See, I get these… “plans”? I don’t know where they come from really, but they’re there. Sometimes it’s beating the living shit out of a person, accounting for their strengths and weaknesses, how to most effectively assault them and whether that includes isolation and how to achieve that. Maybe I have a weapon this time or the next and I can see myself plunging the knife into them. It scares the right fuck out of me. Sometimes I cook up these ideas that can ruin their life, long term plans to sit on and implement. It should be said I never act on any of these, and that’s why I try so hard to remind myself I’m still a good person, but have a difficulty believing it. There are some really dark thoughts I’ve had about harming people, people I love.

My girlfriend suggested this was an aggressive OCD, maybe, I dunno. Often I turn that hate on myself to bear when my mind is telling me these disgusting things. I’m quite surprised that self harm hasn’t played a larger role in my life. All of this did recently culminate in my attempted suicide I guess though, so there’s that.

If anyone who knows me personally is reading this, you’ll recall I’ve wondered how close to a sociopath I am, and this is the reason why. Because I dream of violent things that I’d sooner die than commit. Because something in my head is wrong when I get close to a person I imagine the things that I would do to cause the most harm…

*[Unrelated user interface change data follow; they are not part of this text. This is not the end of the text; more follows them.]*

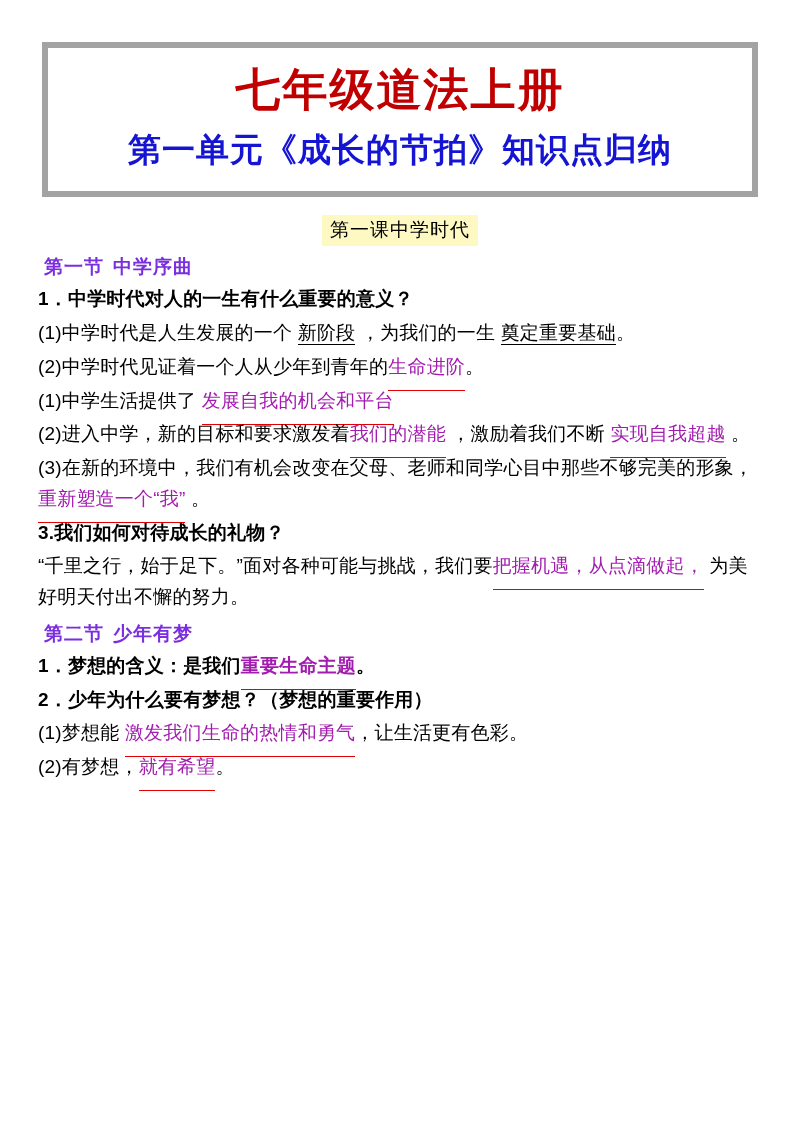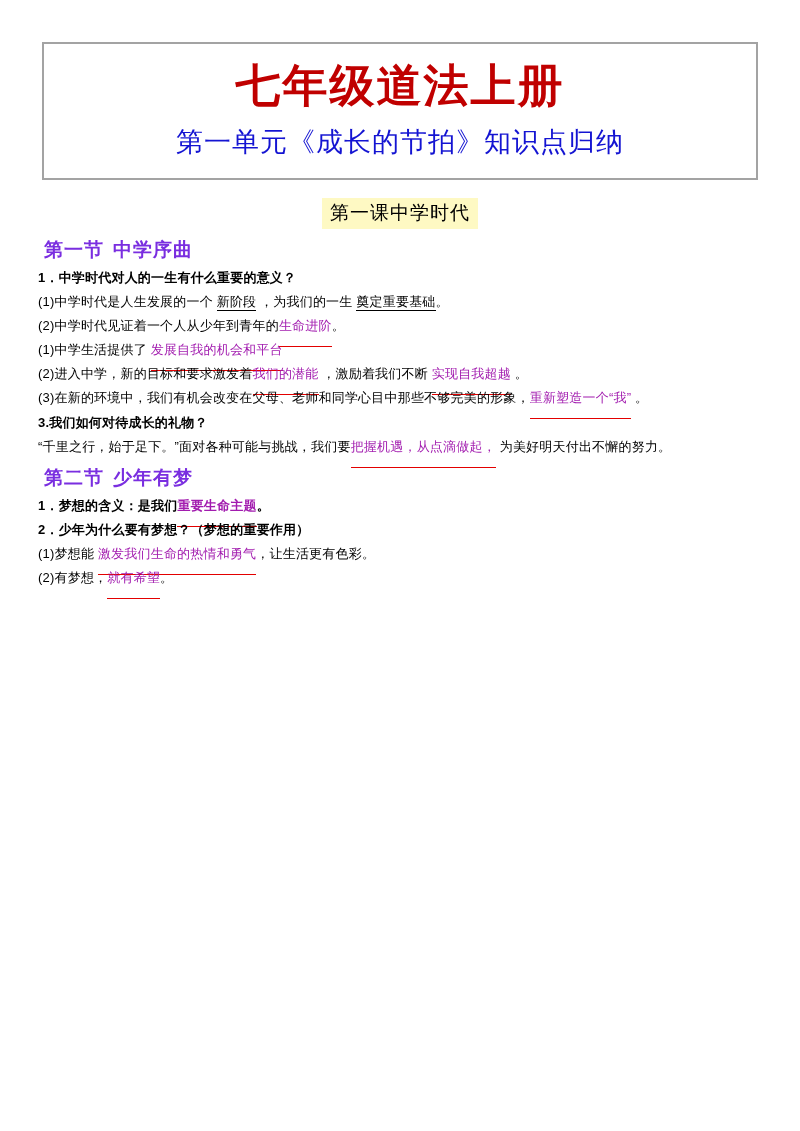"七年级道法上册" .title-box { border: 2px solid #a3a3a3 -> 6px solid #a3a3a3 }
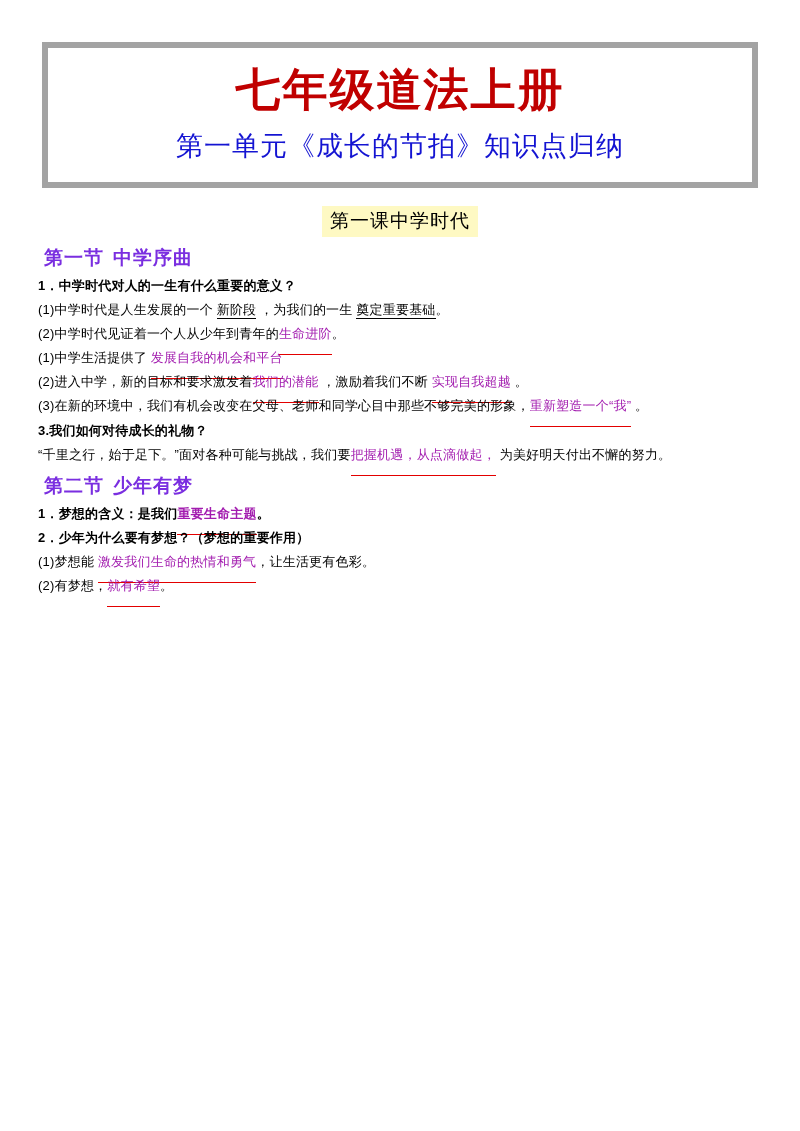"第一单元《成长的节拍》知识点归纳" .sub-title { font-size: 27px -> 33px; font-weight: normal -> bold }
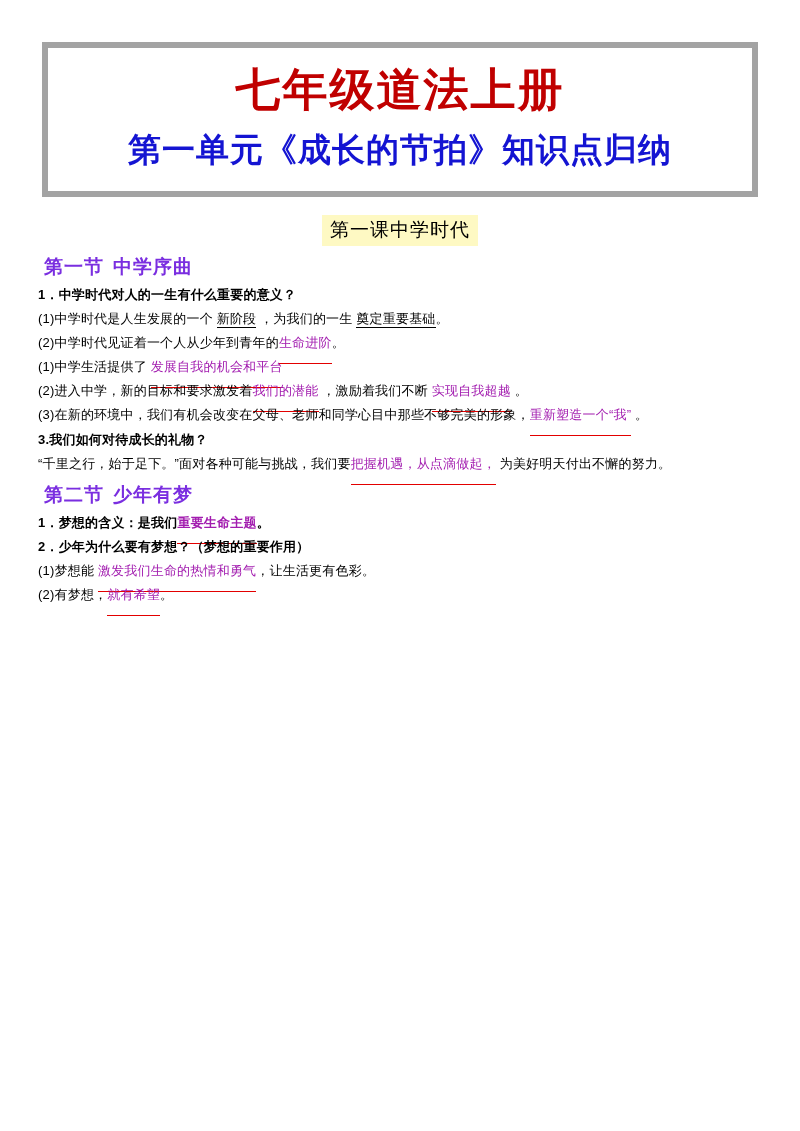"1．中学时代对人的一生有什么重要的意义？" .para { font-size: 13px -> 19px }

Thankfully though, I’ve had none, absolutely none of these thoughts since being on the new meds, Seraquil I think. It seems to be doing wonders for now. I hope I can continue this ride to a better me, because I don’t want to fall back to the way things were, I may have seemed strong in moments, but that was always right there in my mind, terrifying me. It was especially bad if I felt like someone hurt me.

Anyway… I don’t dare detail the darkest of these thoughts, but I want to say that they aren’t “mine” anyway, and maybe it’s enough to just know that someone who cares about me is reading this and can better understand me.